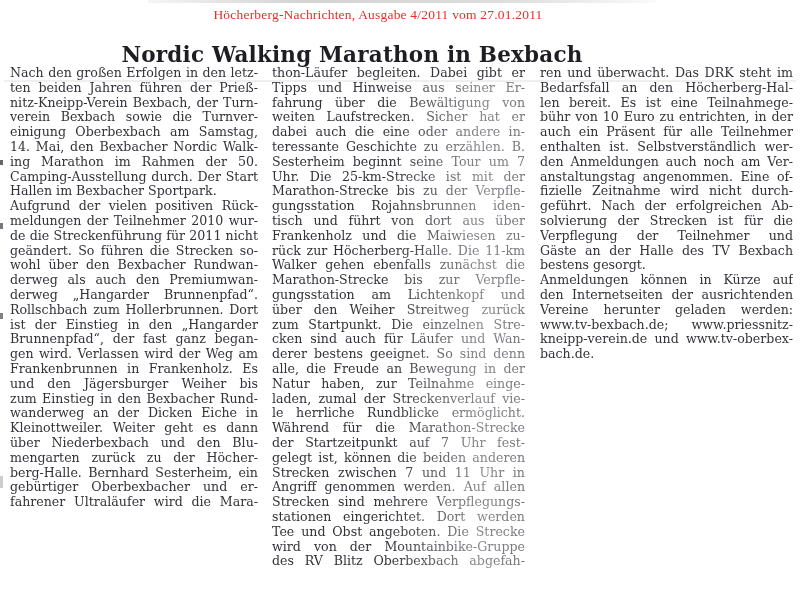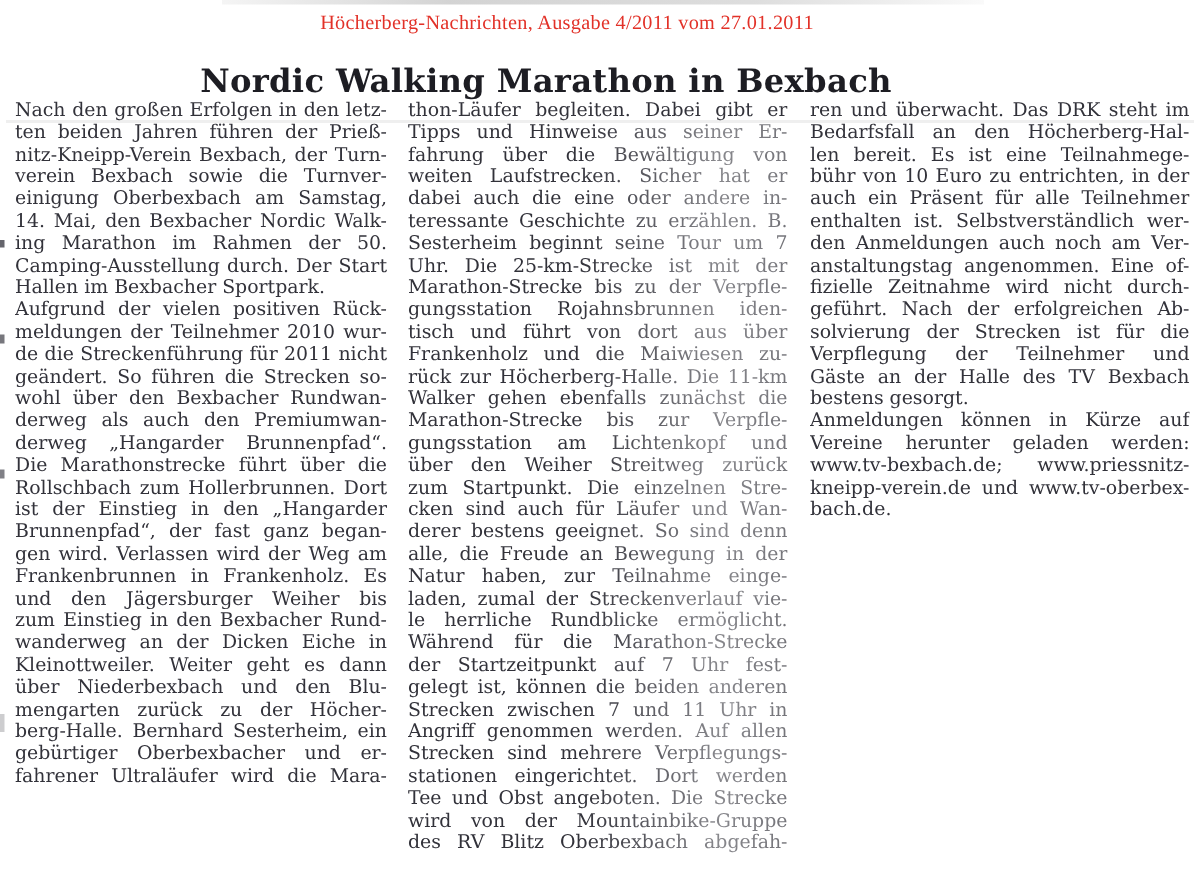--- a/index.html
+++ b/index.html
@@ -11,21 +11,21 @@
     font-family:"DejaVu Serif", serif;
   }
   .masthead {
     position:absolute; top:7px; left:0; width:756px;
     text-align:center;
     font-family:Liberation Serif, serif;
     font-size:13.5px; letter-spacing:.2px;
     color:var(--masthead-red, #e23128);
   }
   .headline {
-    position:absolute; top:42px; left:12px; width:704px; margin:0;
+    position:absolute; top:42px; left:0; width:704px; margin:0;
     text-align:center;
     font-family:"DejaVu Serif", serif;
     font-weight:bold; font-size:21.5px; letter-spacing:.2px;
     color:var(--headline-ink, #1d1d23);
   }
   .col {
     position:absolute; top:66px;
     font-size:12.6px; line-height:14.8px;
     color:var(--body-ink, #32323a);
   }
@@ -80,21 +80,20 @@
       <div class="line">ing Marathon im Rahmen der 50.</div>
       <div class="line">Camping-Ausstellung durch. Der Start</div>
       <div class="line pend">Hallen im Bexbacher Sportpark.</div>
       <div class="line">Aufgrund der vielen positiven Rück-</div>
       <div class="line">meldungen der Teilnehmer 2010 wur-</div>
       <div class="line">de die Streckenführung für 2011 nicht</div>
       <div class="line">geändert. So führen die Strecken so-</div>
       <div class="line">wohl über den Bexbacher Rundwan-</div>
       <div class="line">derweg als auch den Premiumwan-</div>
       <div class="line">derweg „Hangarder Brunnenpfad“.</div>
-      <div class="line">Die Marathonstrecke führt über die</div>
       <div class="line">Rollschbach zum Hollerbrunnen. Dort</div>
       <div class="line">ist der Einstieg in den „Hangarder</div>
       <div class="line">Brunnenpfad“, der fast ganz began-</div>
       <div class="line">gen wird. Verlassen wird der Weg am</div>
       <div class="line">Frankenbrunnen in Frankenholz. Es</div>
       <div class="line">und den Jägersburger Weiher bis</div>
       <div class="line">zum Einstieg in den Bexbacher Rund-</div>
       <div class="line">wanderweg an der Dicken Eiche in</div>
       <div class="line">Kleinottweiler. Weiter geht es dann</div>
       <div class="line">über Niederbexbach und den Blu-</div>
@@ -148,20 +147,21 @@
       <div class="line">enthalten ist. Selbstverständlich wer-</div>
       <div class="line">den Anmeldungen auch noch am Ver-</div>
       <div class="line">anstaltungstag angenommen. Eine of-</div>
       <div class="line">fizielle Zeitnahme wird nicht durch-</div>
       <div class="line">geführt. Nach der erfolgreichen Ab-</div>
       <div class="line">solvierung der Strecken ist für die</div>
       <div class="line">Verpflegung der Teilnehmer und</div>
       <div class="line">Gäste an der Halle des TV Bexbach</div>
       <div class="line pend">bestens gesorgt.</div>
       <div class="line">Anmeldungen können in Kürze auf</div>
+      <div class="line">den Internetseiten der ausrichtenden</div>
       <div class="line">Vereine herunter geladen werden:</div>
       <div class="line">www.tv-bexbach.de; www.priessnitz-</div>
       <div class="line">kneipp-verein.de und www.tv-oberbex-</div>
       <div class="line pend">bach.de.</div>
     </div>
 
   <div class="fade-overlay"></div>
 
   <div class="edge-mark m1"></div>
   <div class="edge-mark m2"></div>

* _Task details_
Reproduce, unchanged, the line containing "wird nicht durch-</div>" and each line after it through the end of the listing above, and nothing else.

* _Response to this exercise_
       <div class="line">fizielle Zeitnahme wird nicht durch-</div>
       <div class="line">geführt. Nach der erfolgreichen Ab-</div>
       <div class="line">solvierung der Strecken ist für die</div>
       <div class="line">Verpflegung der Teilnehmer und</div>
       <div class="line">Gäste an der Halle des TV Bexbach</div>
       <div class="line pend">bestens gesorgt.</div>
       <div class="line">Anmeldungen können in Kürze auf</div>
+      <div class="line">den Internetseiten der ausrichtenden</div>
       <div class="line">Vereine herunter geladen werden:</div>
       <div class="line">www.tv-bexbach.de; www.priessnitz-</div>
       <div class="line">kneipp-verein.de und www.tv-oberbex-</div>
       <div class="line pend">bach.de.</div>
     </div>
 
   <div class="fade-overlay"></div>
 
   <div class="edge-mark m1"></div>
   <div class="edge-mark m2"></div>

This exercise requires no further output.